> _WORK TO BE COMPLETED_: Please restate each line of the data that follows word for word, skipping any image.

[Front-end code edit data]
....................

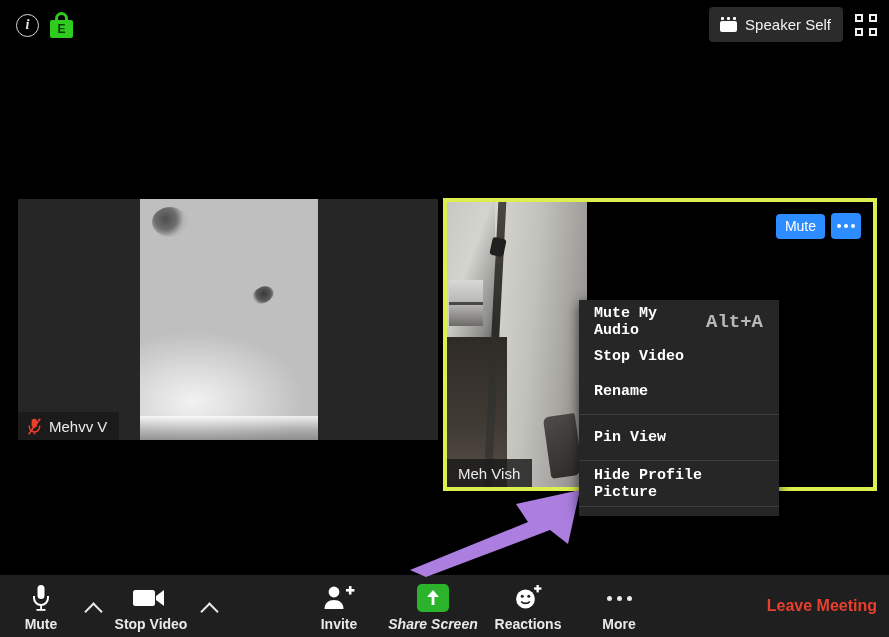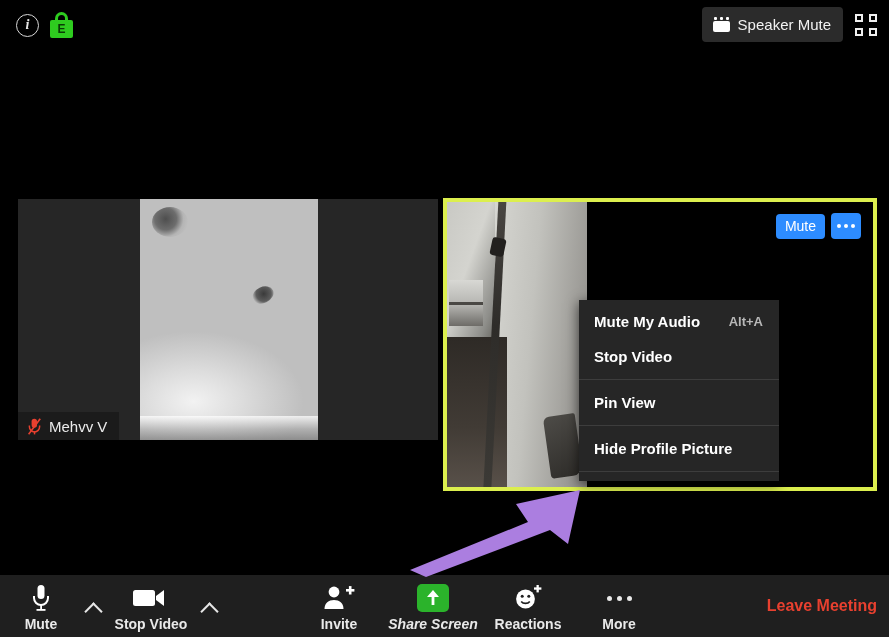"Speaker Mute" div.view-label { text: Mute -> Self }
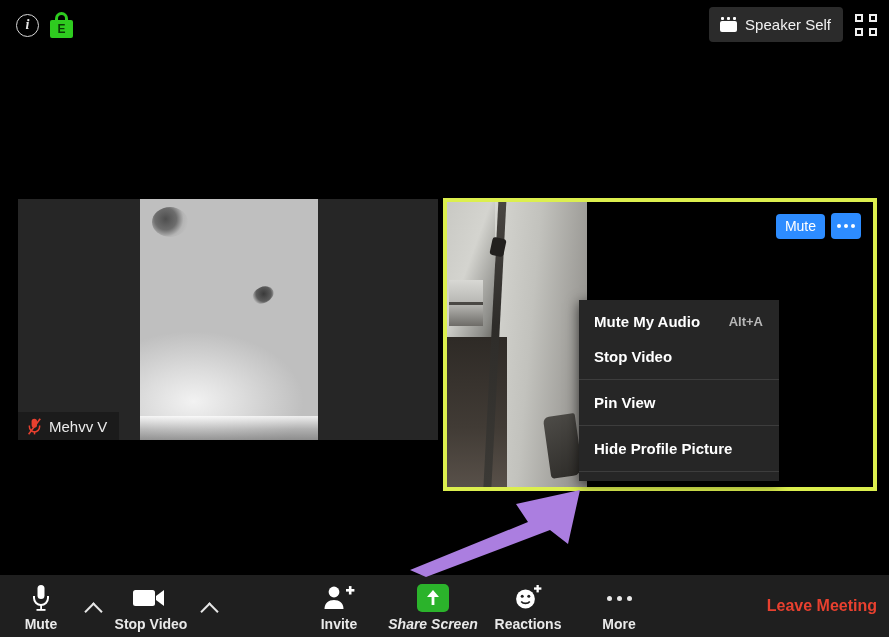"Mute My Audio" .ctx-item { font-family: none -> Liberation Mono, monospace }
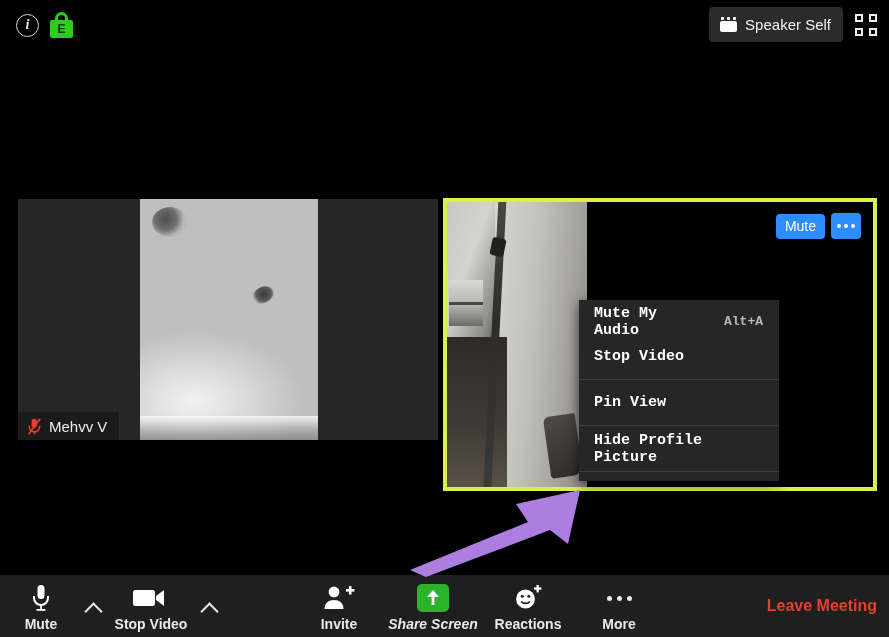"Alt+A" .ctx-item .shortcut { font-size: 13px -> 19px }
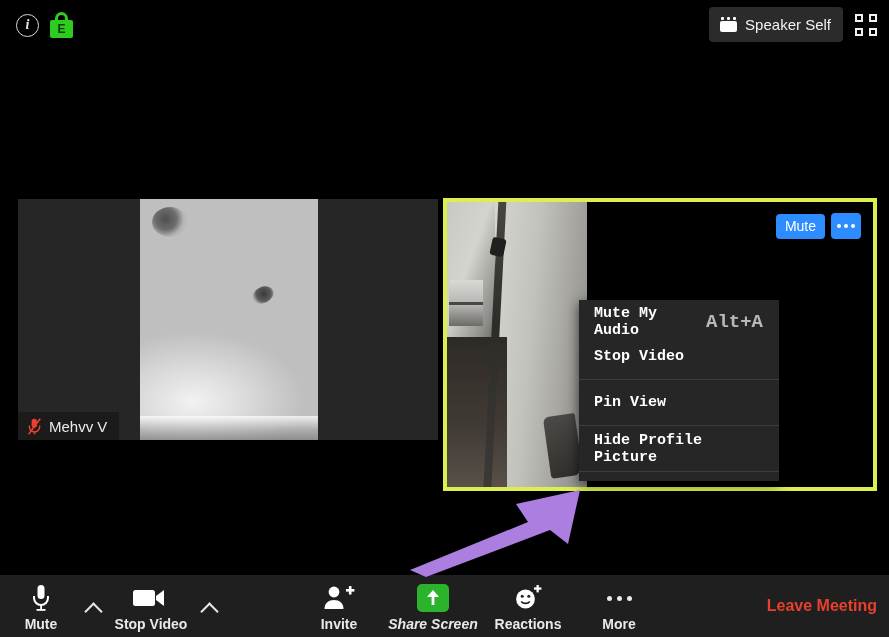"Rename" div.ctx-item { html: none -> <div> <span>Rename</span> </div> }
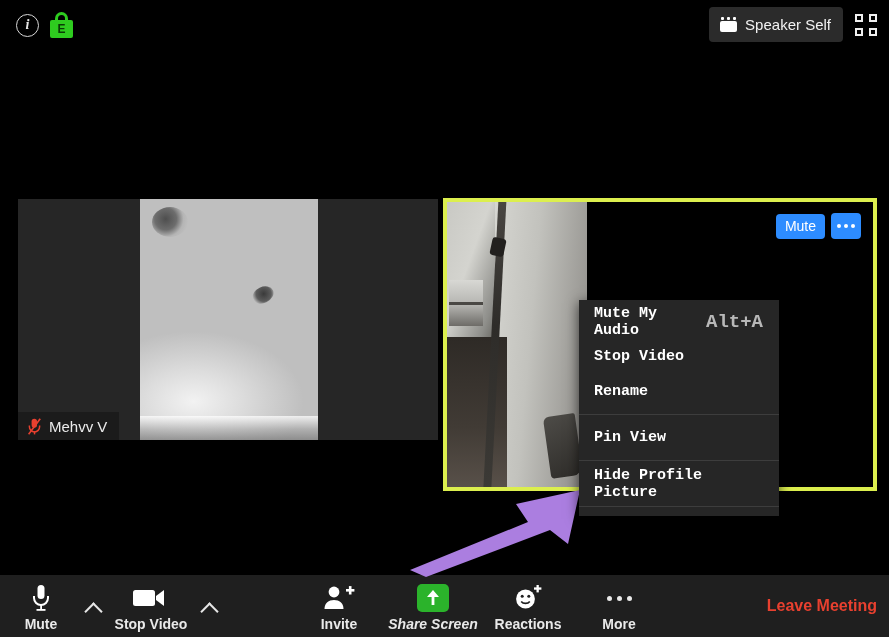"Meh Vish" div.name-tag { html: none -> <div> <span>Meh Vish</span> </div> }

....................

> _EXERCISE ANSWER_:
"Speaker Mute" div.view-label { text: Mute -> Self }
"Mute My Audio" .ctx-item { font-family: none -> Liberation Mono, monospace }
"Alt+A" .ctx-item .shortcut { font-size: 13px -> 19px }
"Rename" div.ctx-item { html: none -> <div> <span>Rename</span> </div> }
"Meh Vish" div.name-tag { html: none -> <div> <span>Meh Vish</span> </div> }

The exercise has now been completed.